Bien que Thérèse Desqueyroux soit une lecture plaisante, on peut s'étonner de le voir figurer dans un classement des douze meilleurs romans du premier XXe siècle où ne figure pas Voyage au bout de la nuit. Il y a, à n'en pas douter, de multiples bonnes choses dans T. D.. La structure narrative, assez ingénieuse, révèle progressivement Thérèse et (dans une moindre mesure) les autres personnages. Ces derniers sont toujours éclipsés par Thérèse, étrange singularité du roman, femme qui ne désire rien, consumée par le “goût de l'absolu” que chronique Aragon dans une des pages les plus incroyables d'Aurélien. Sa négation s'attaque avec une constance particulièrement remarquable à sa féminité : Thérèse subit les brimades père misogyne, nie toute sensualité, et refuse la maternité en négligeant sa fille, Médée des Landes.

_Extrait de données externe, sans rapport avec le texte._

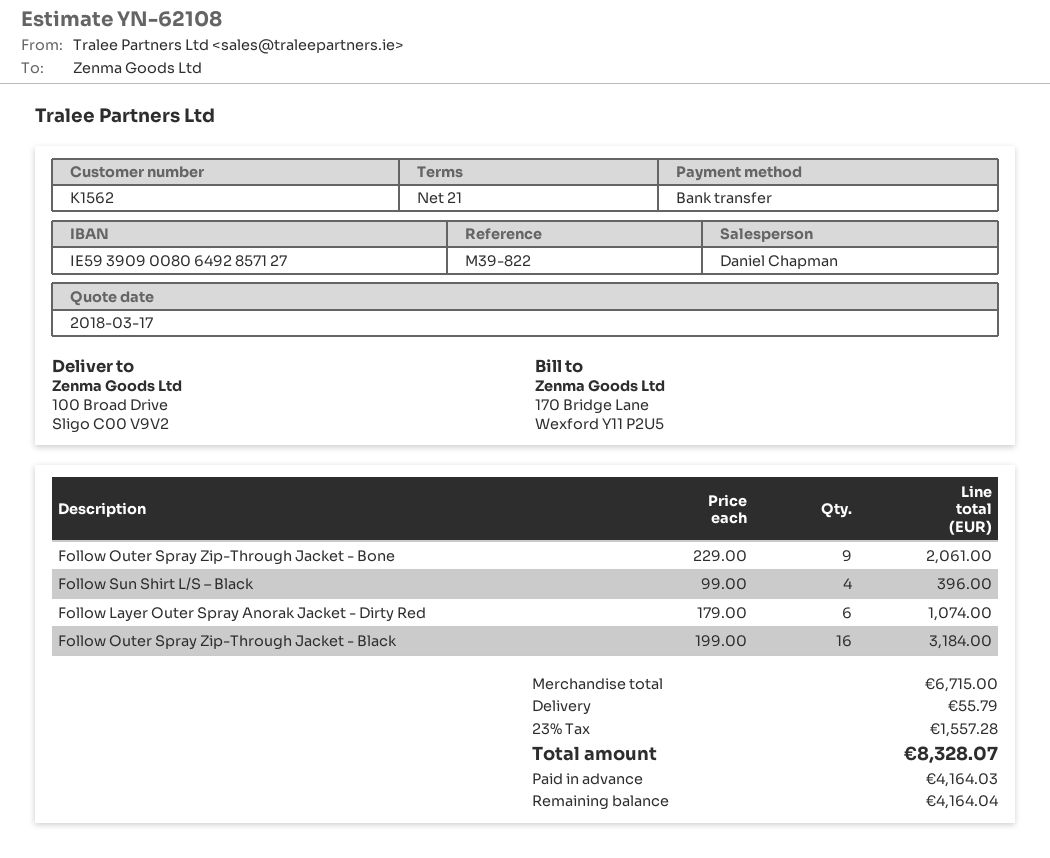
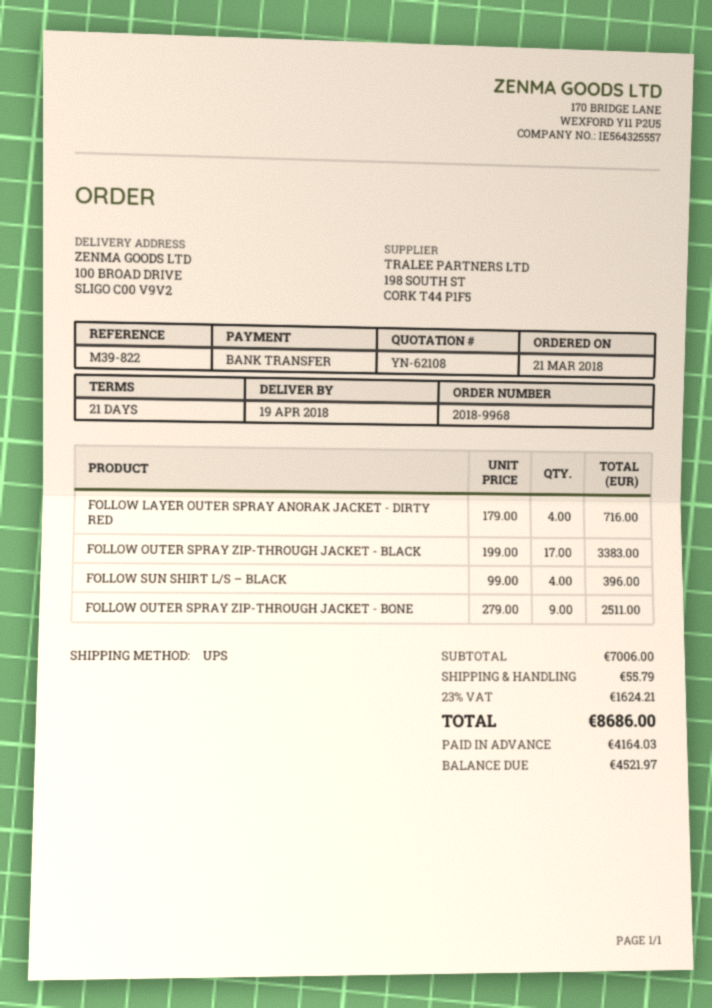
Follow Outer Spray Zip-Through Jacket - Bone: 9 x 229.00 = 2061.00 -> 9 x 279.00 = 2511.00
Follow Layer Outer Spray Anorak Jacket - Dirty Red: 6 x 179.00 = 1074.00 -> 4 x 179.00 = 716.00
Follow Outer Spray Zip-Through Jacket - Black: 16 x 199.00 = 3184.00 -> 17 x 199.00 = 3383.00
subtotal: 6715.00 -> 7006.00
tax: 23% = 1557.28 -> 23% = 1624.21
total: 8328.07 -> 8686.00
balance: 4164.04 -> 4521.97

Thérèse n'est pas non plus, malgré les parallèles (la vie d'une femme de la bourgeoisie de province qui s'ennuie et finit par user de l'arsenic avec une libéralité dangereuse pour la santé) qui viennent forcément en tête, une Emma Bovary : personnage à la fois plus négatif dans son fonctionnement (en cela qu'il refuse les sirènes de l'évasion) et plus positif du point de vue du lecteur (parce qu'il se montre d'une impitoyable lucidité envers lui-même), elle est in fine un symbole étonnamment féministe : là où Flaubert touchait à ce thème presque malgré lui, par le biais l'intelligence extra-personnelle du roman, il semble impossible que F. Mauriac n'ait pas conçu sa Thérèse comme un archétype de la femme oppressée.
Par ailleurs, en dépit de ces qualités (je pourrais également mentionner la clarté d'un style sec mais très lisible), T. D. est par moment peut-être un peu trop “magistral” (ce en quoi je comprends la critique de Sartre, qui prétendait que Mauriac dominait ses personnages d'infiniment haut, se faisait Dieu pour eux, sans y souscrire entièrement), et son économie vire par endroit au dénuement. Un moment agréable, pas inoubliable.